Single Portal Registration – Making the complicated more complicated? 

The single portal registration initiative announced last year by the National Association of State Charity Officials (NASCO) and the National Association of Attorney Generals (NAAG) is the next attempt at a “one-stop shop” for charity registration.  A visit to the NASCO website shows no update on the imitative.  In fact, the web page still announces the Request for Information due by April 1, 2016.  The article closes with the hopeful statement, “We anticipate launching an operational website in phases beginning in 2016.”

Clearly Compliant has been, and continues to be, supportive of a single portal initiative.  We are also fully aware of the tremendous complexities and challenges of coordinating with 40 jurisdictions – each operating under their unique statutes and requirements.  The stated purpose of the single portal has been to simplify the charity registration process and make it easier for small and large nonprofits alike to comply with state statutes.

However, it appears there is a strong focus on using the single portal charity registration as an investigative tool to track a nonprofit organization’s activities. Here is what Connecticut Attorney General George Jepsen, the NAAG president says, “I think this will be revolutionary. It’s important in a lot of ways, including making interstate cooperation easier, and through statistical analysis, finding outliers and possible corruption by nonprofits.
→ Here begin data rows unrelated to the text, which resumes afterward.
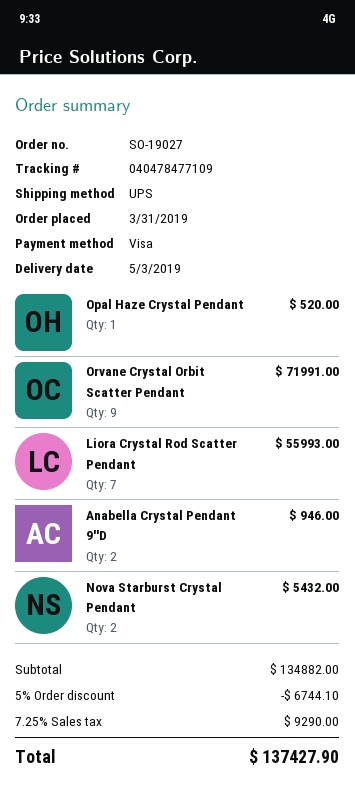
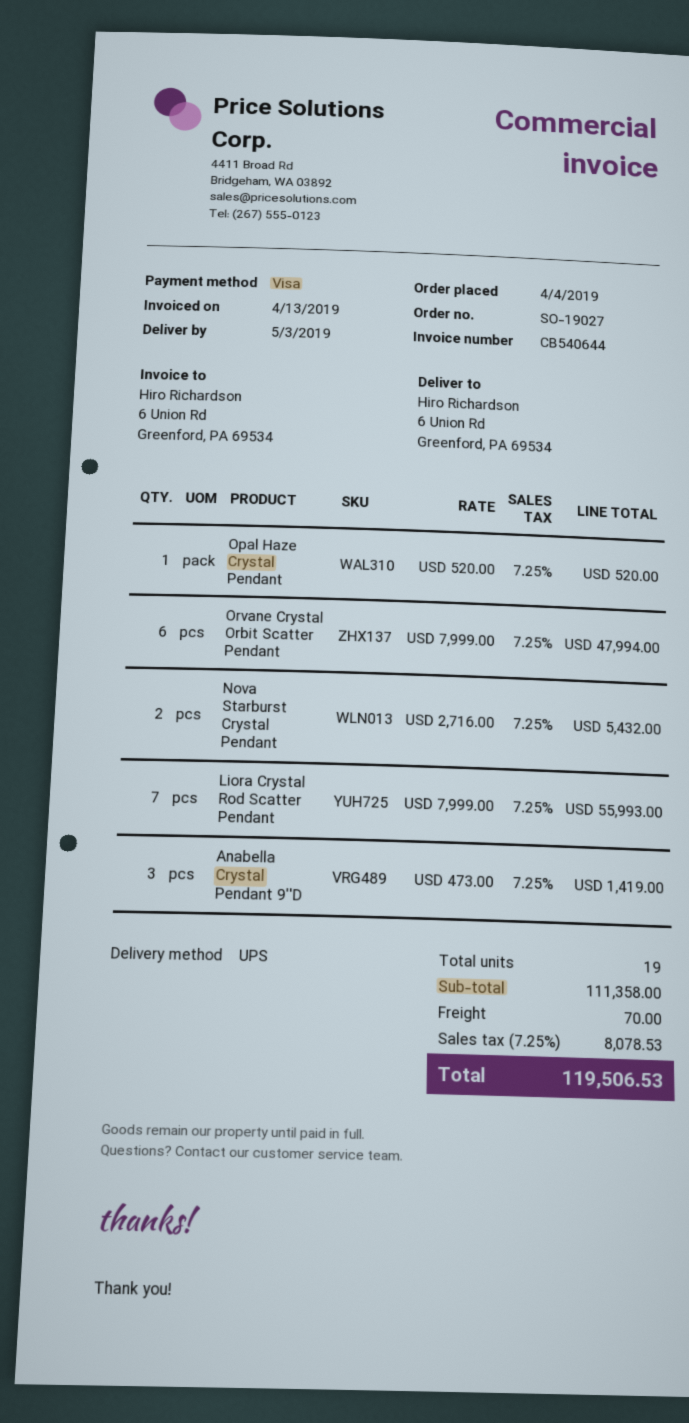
order date: 2019-03-31 -> 2019-04-04
Orvane Crystal Orbit Scatter Pendant: 9 for 71991.00 -> 6 for 47994.00
Anabella Crystal Pendant 9''D: 2 for 946.00 -> 3 for 1419.00
subtotal: 134882.00 -> 111358.00
discount: 5% = 6744.10 -> none
shipping: none -> 70.00
tax: 7.25% = 9290.00 -> 7.25% = 8078.53
total: 137427.90 -> 119506.53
For example, the historic, multi-state case against Cancer Fund of America likely would have been a months-long investigation instead of a four-year effort.” The single portal will provide more opportunities for collaboration. “It’s that kind of collaboration that makes these investigations possible,” Jepsen said.

      Keep It Simple    

Developing a single portal system for charity registration to make it easier for nonprofits to register is complicated enough.  Is this really the time to add additional complexity by turning what is supposed to be a tool for nonprofits into an investigative system for Attorney Generals?